ドブ板通りのレストラン・バーTSUNAMIでは、ドナルド・トランプ・バーガーを売っている。店頭ポスターによると、700g ピーナッバター、目玉焼き、ベーコン2枚、メキシコ産の激辛青唐辛子ハラペーニョの輪切りを加えた赤いミートソースのスラッピージョー、チェダー・チーズ2枚、パテ、レタス、トマト、オニオン、バンズ。じゃがいものソテー添え。これをフレンチズのマスタードとヘインツのケチャップをかけて食べるようだ。

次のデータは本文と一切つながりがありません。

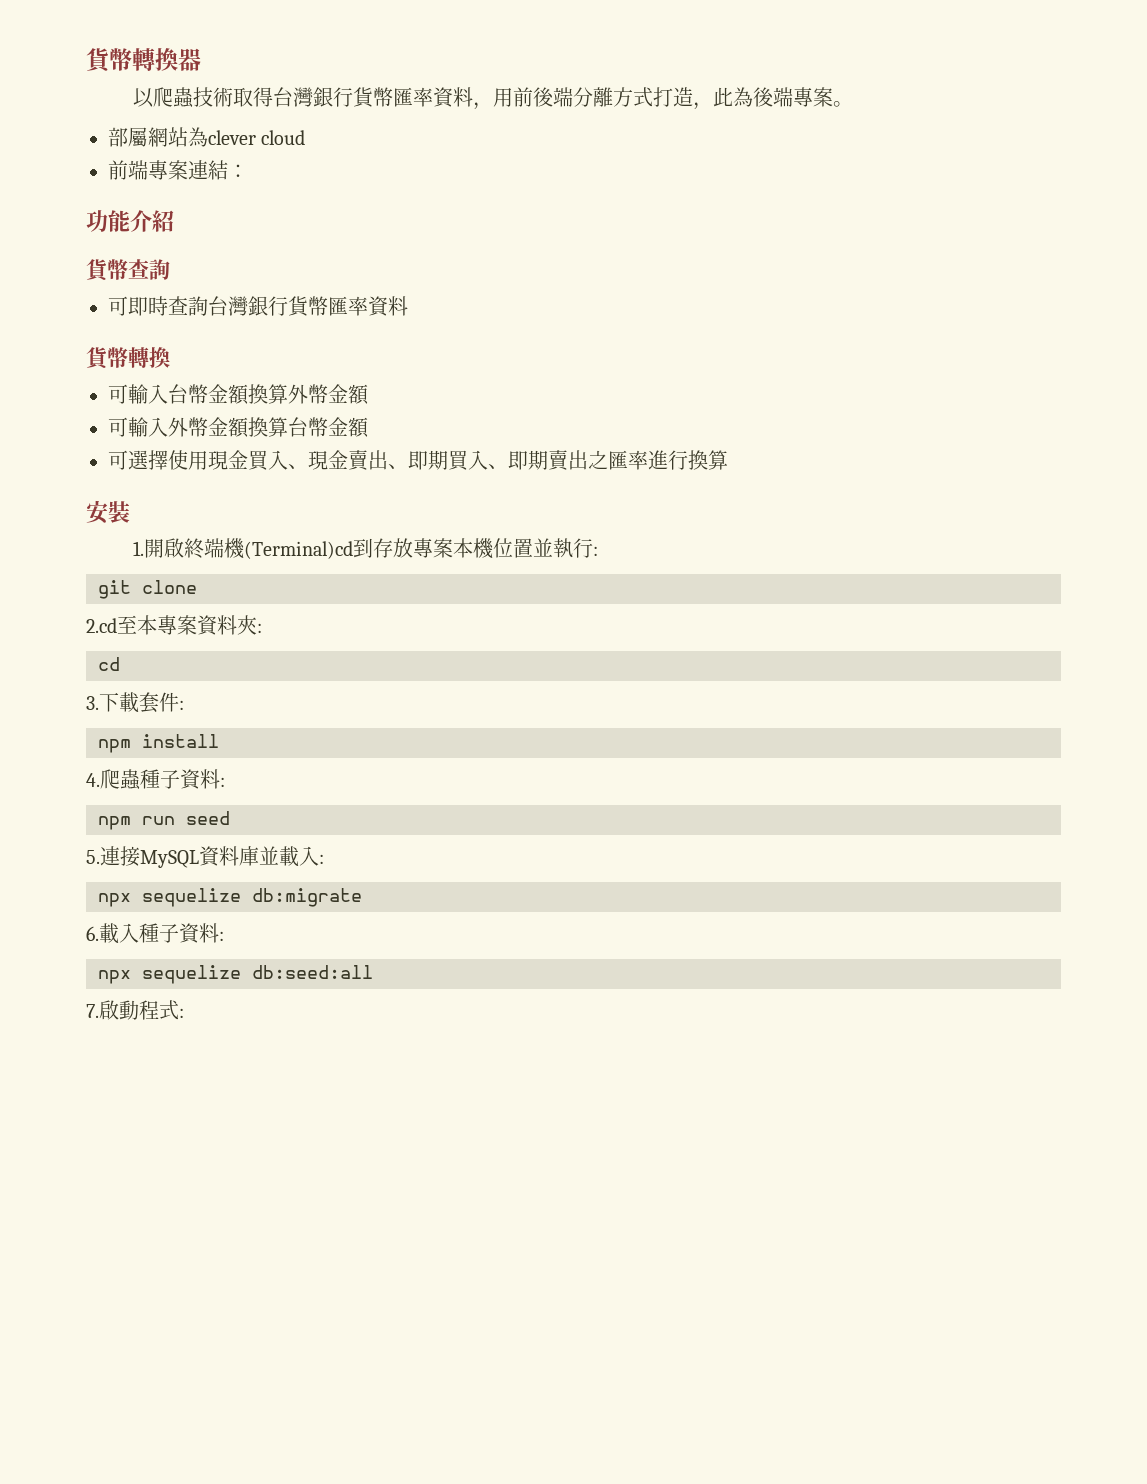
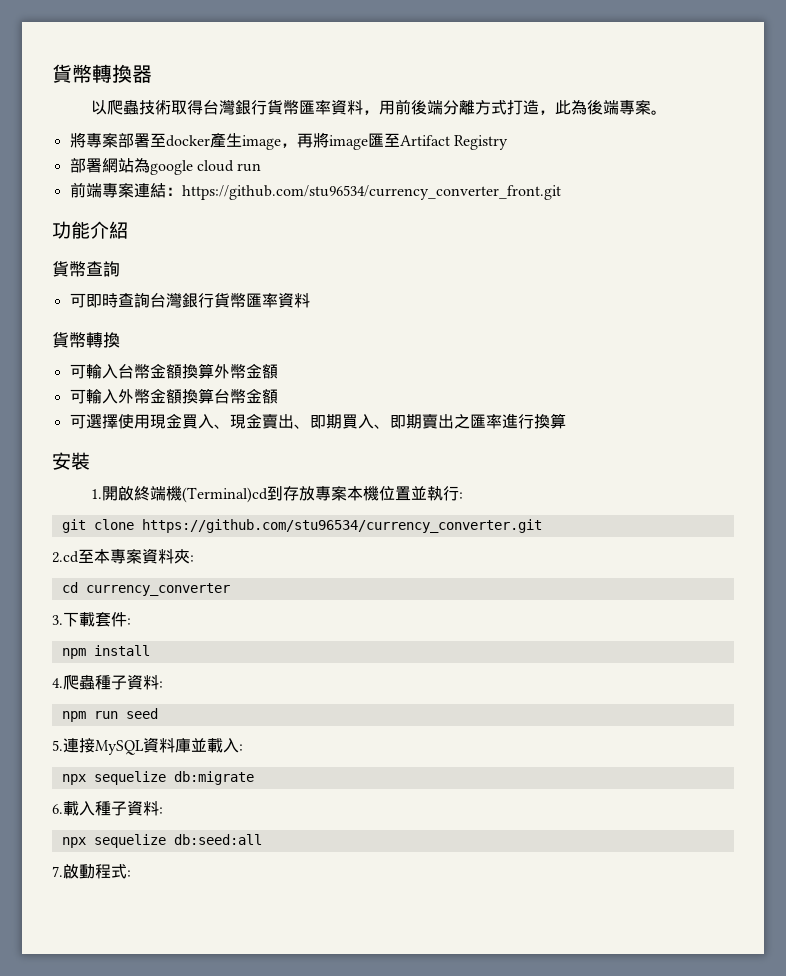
- 部屬網站為clever cloud
+ 將專案部署至docker產生image，再將image匯至Artifact Registry
+ 部署網站為google cloud run
- 前端專案連結：
+ 前端專案連結：https://github.com/stu96534/currency_converter_front.git
- git clone
+ git clone https://github.com/stu96534/currency_converter.git
- cd
+ cd currency_converter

ぼくはトランプ・バーガーは食べず、結局、ネイヴィーバーガーとしいて言えばエジプト~中東料理のATHENA soflakiで、Philly Cheese Steak(サンドウィッチ)を食べた。ご高齢の小柄な給仕の日本女性はアメリカ人客には上手に英語で応対している。手が空いたちょっとした閑にぼくに話しかける、「きょうは横須賀散歩? どこからいらしたの?・・・あら、あたしの実家ご近所ね。・・・横須賀は田舎なのよ、軍港があるだけだもの。」彼女の名前は佐々木京子さん、こちらでの週末バイトは7年目。オウナーはエジプト系で日本在住35年だそうな。

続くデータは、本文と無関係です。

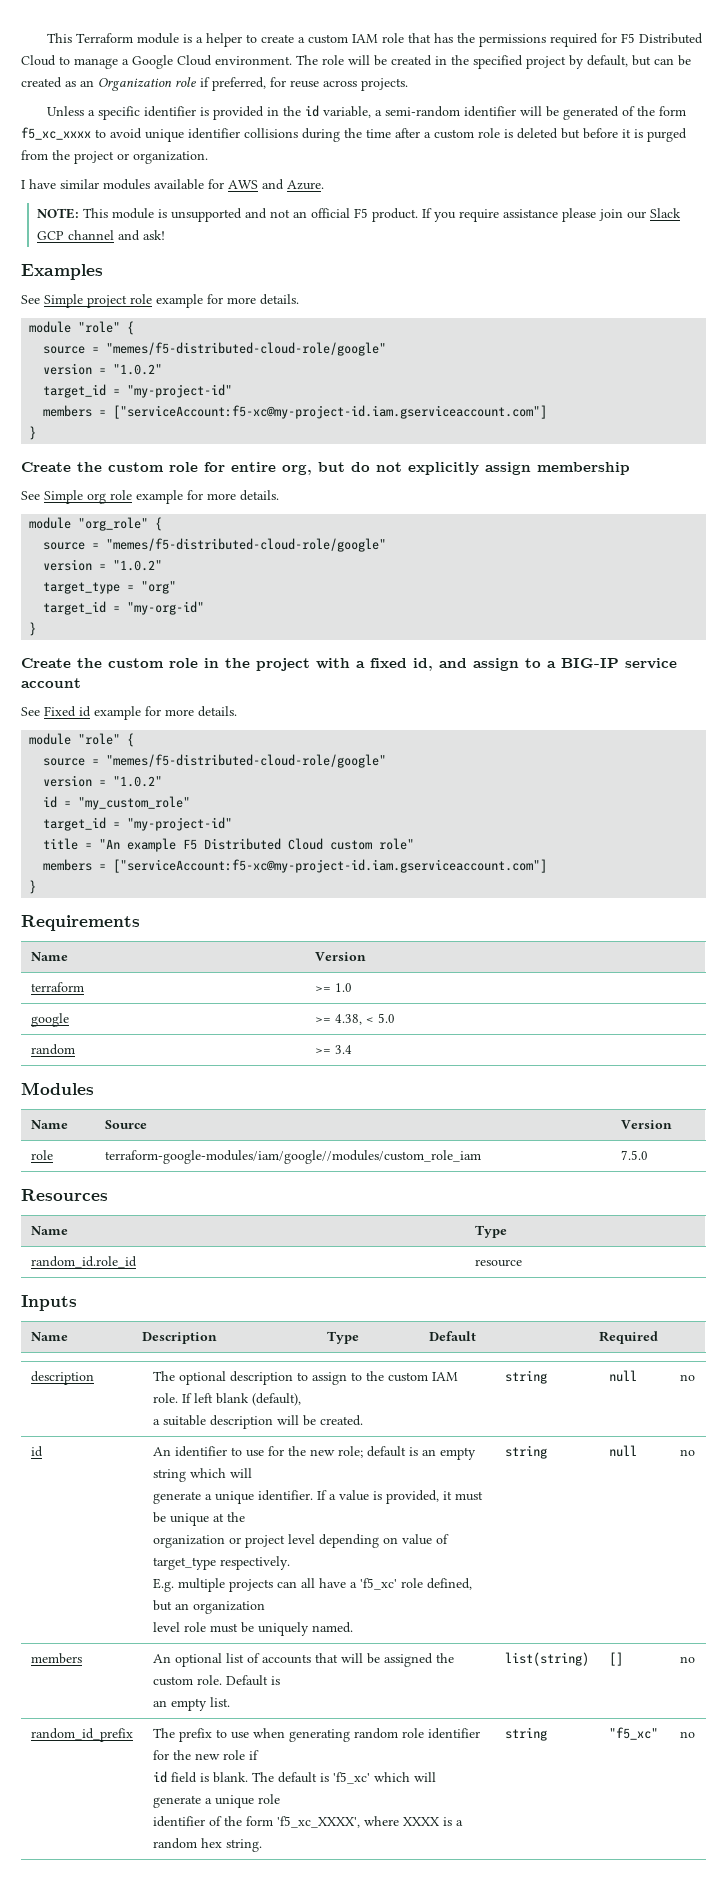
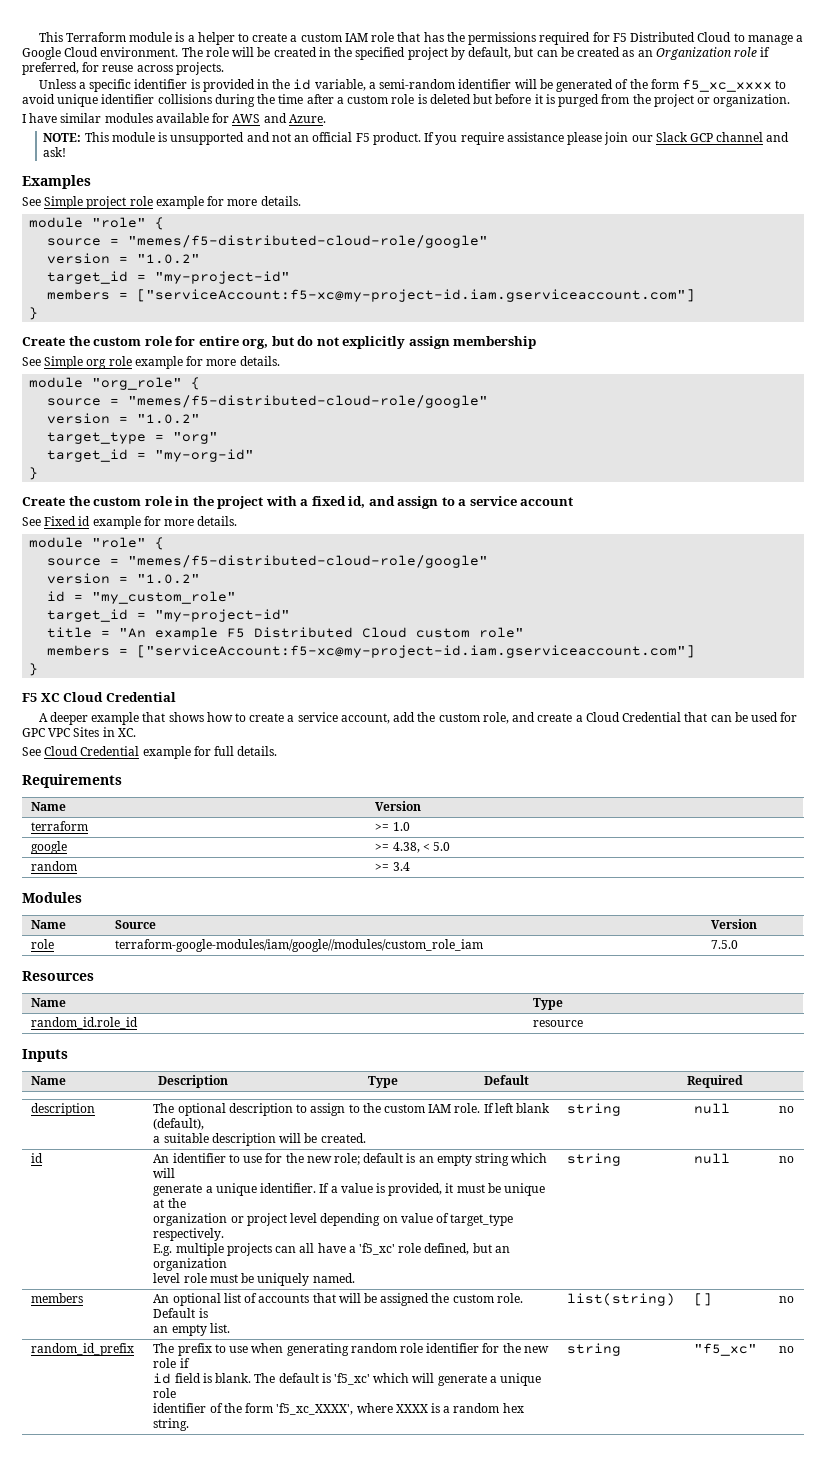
- Create the custom role in the project with a fixed id, and assign to a BIG-IP service account
+ Create the custom role in the project with a fixed id, and assign to a service account
+ F5 XC Cloud Credential
+ A deeper example that shows how to create a service account, add the custom role, and create a Cloud Credential that can be used for GPC VPC Sites in XC.
+ See Cloud Credential example for full details.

横須賀は田舎なのよ、軍港があるだけだもの。ーーぼくは思った、たしかにそのとおりなのだろう。軍港があって、ドブ板通り商店街がある。日本人たちに混じって、アメリカ人たちの姿がちらほらする。ネイヴィーバーガーと軍もの衣類、スカジャン、海軍カレー、いくつかのバー。あとはしいて言えばカクテルの横須賀ブラジャーか、ブランデーとジンジャーエールのカクテルなんだってさ。異文化との邂逅の産物はそれだけなのだ。横須賀もまた、沖縄になれなかった街なのである。